DIRECTIONS FOR THIS TASK: Nothing but the line with "- ηf = Per square" and the lines after it, through the end of the records below, is to be repeated, exactly as it is.

Before-and-after change records:
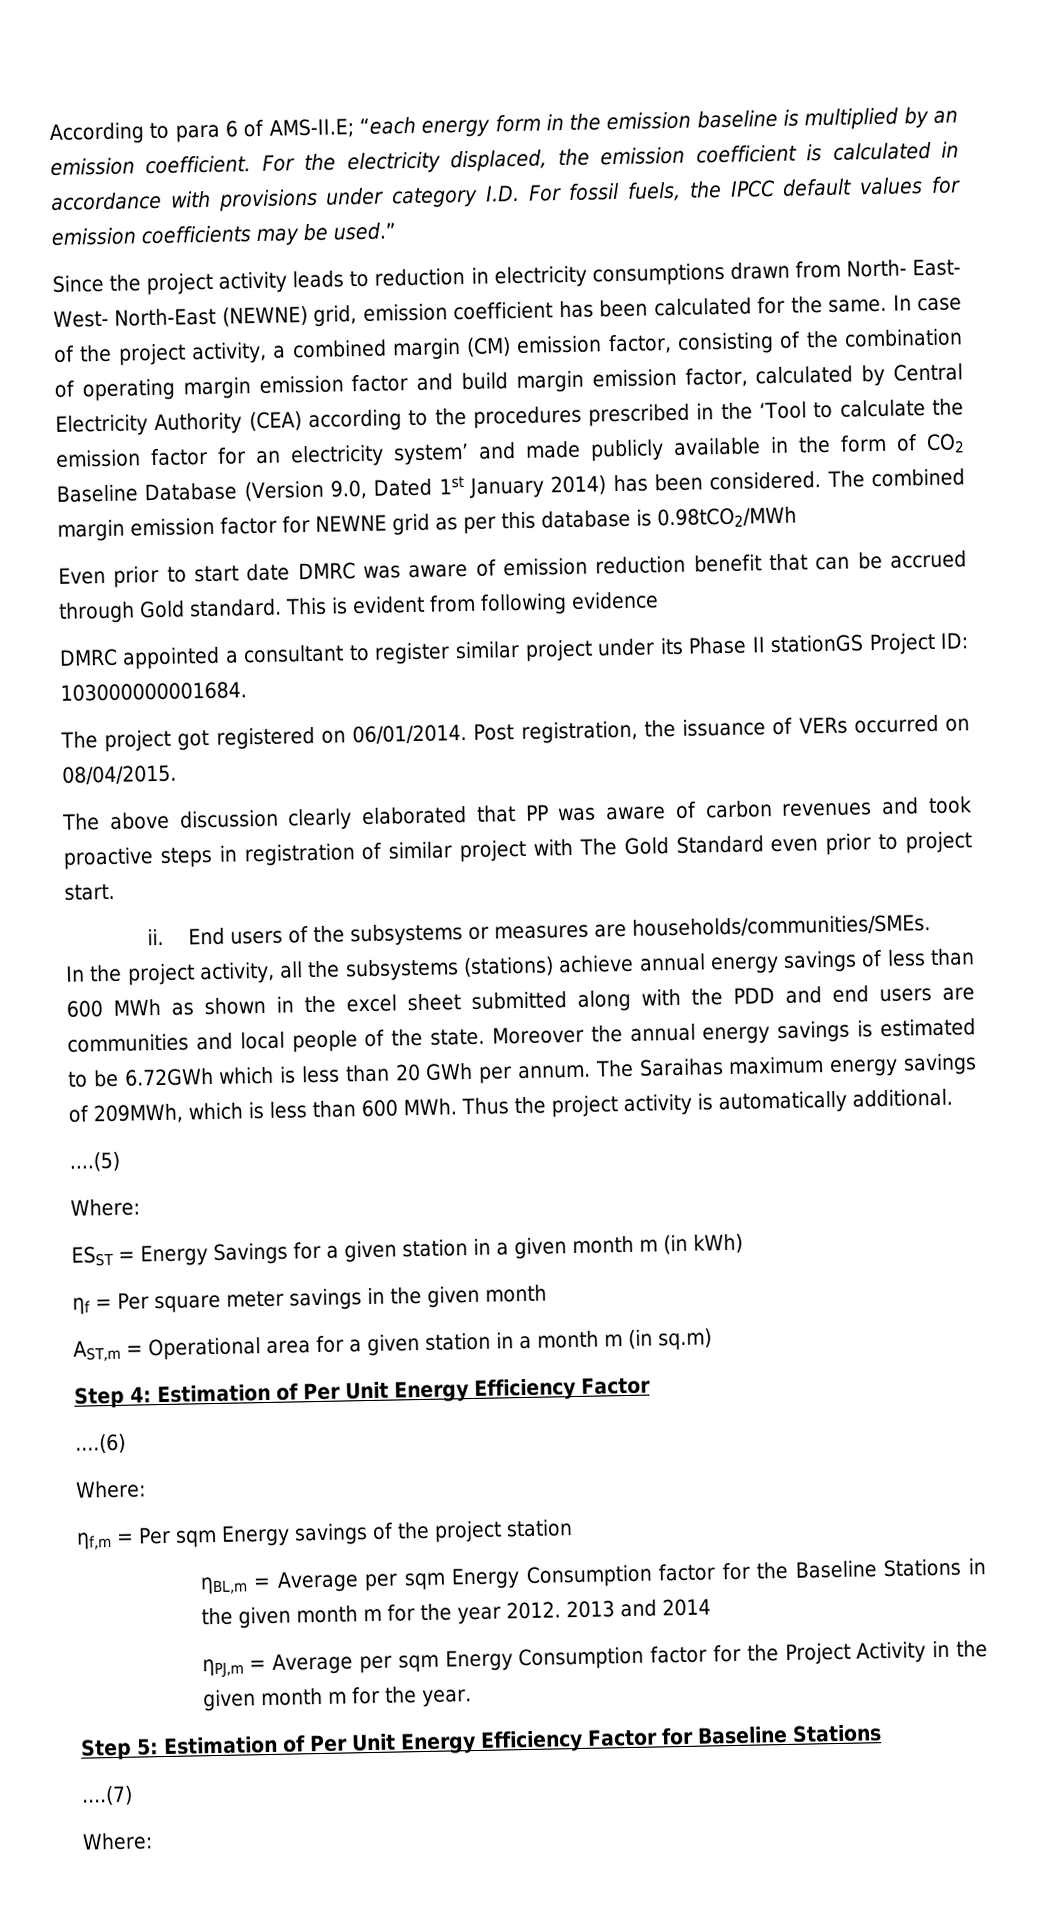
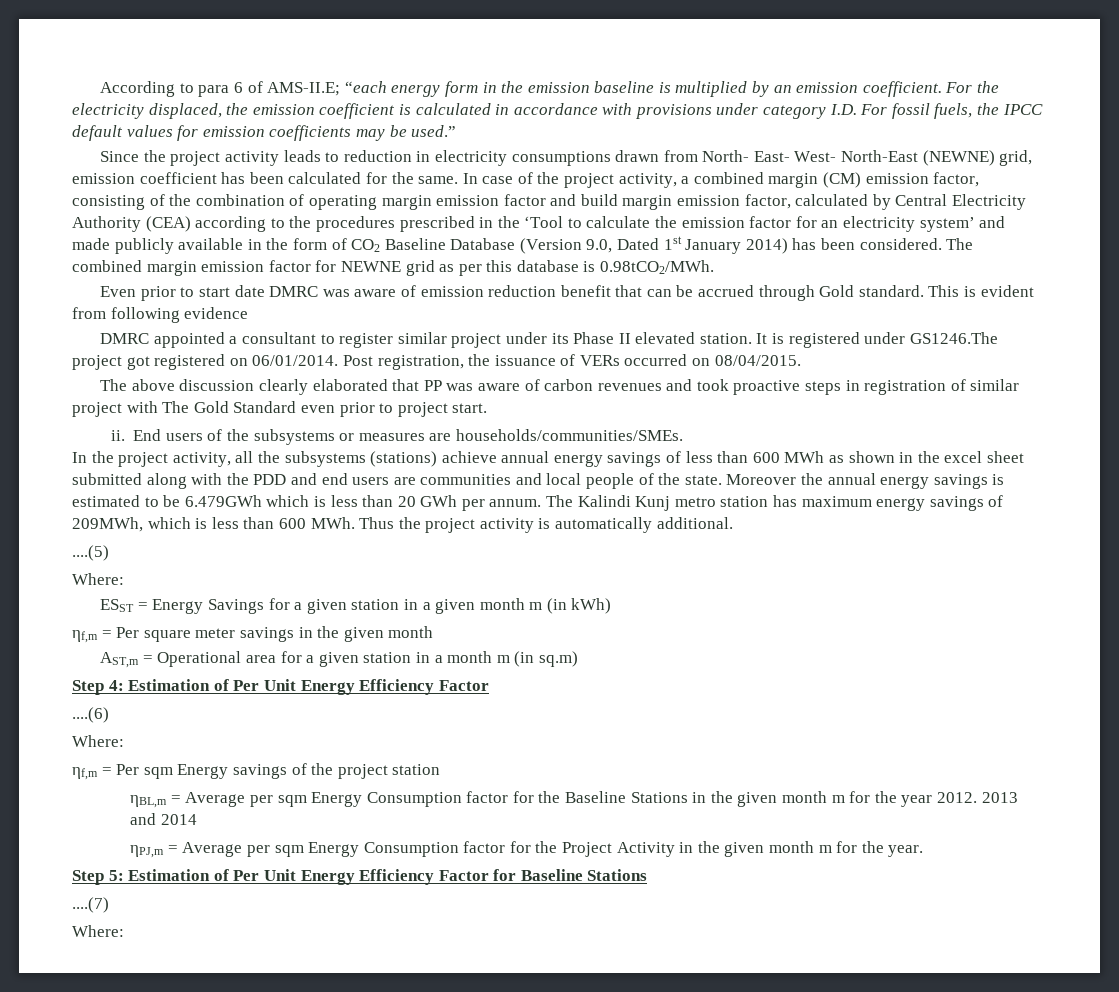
- The combined margin emission factor for NEWNE grid as per this database is 0.98tCO2/MWh
+ The combined margin emission factor for NEWNE grid as per this database is 0.98tCO2/MWh.
- DMRC appointed a consultant to register similar project under its Phase II stationGS Project ID: 103000000001684.
- The project got registered on 06/01/2014.
+ DMRC appointed a consultant to register similar project under its Phase II elevated station. It is registered under GS1246.The project got registered on 06/01/2014.
- Moreover the annual energy savings is estimated to be 6.72GWh which is less than 20 GWh per annum.
+ Moreover the annual energy savings is estimated to be 6.479GWh which is less than 20 GWh per annum.
- The Saraihas maximum energy savings of 209MWh, which is less than 600 MWh. Thus the project activity is automatically additional.
+ The Kalindi Kunj metro station has maximum energy savings of 209MWh, which is less than 600 MWh. Thus the project activity is automatically additional.
- ηf = Per square meter savings in the given month
+ ηf,m = Per square meter savings in the given month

ANSWER BOX:
- ηf = Per square meter savings in the given month
+ ηf,m = Per square meter savings in the given month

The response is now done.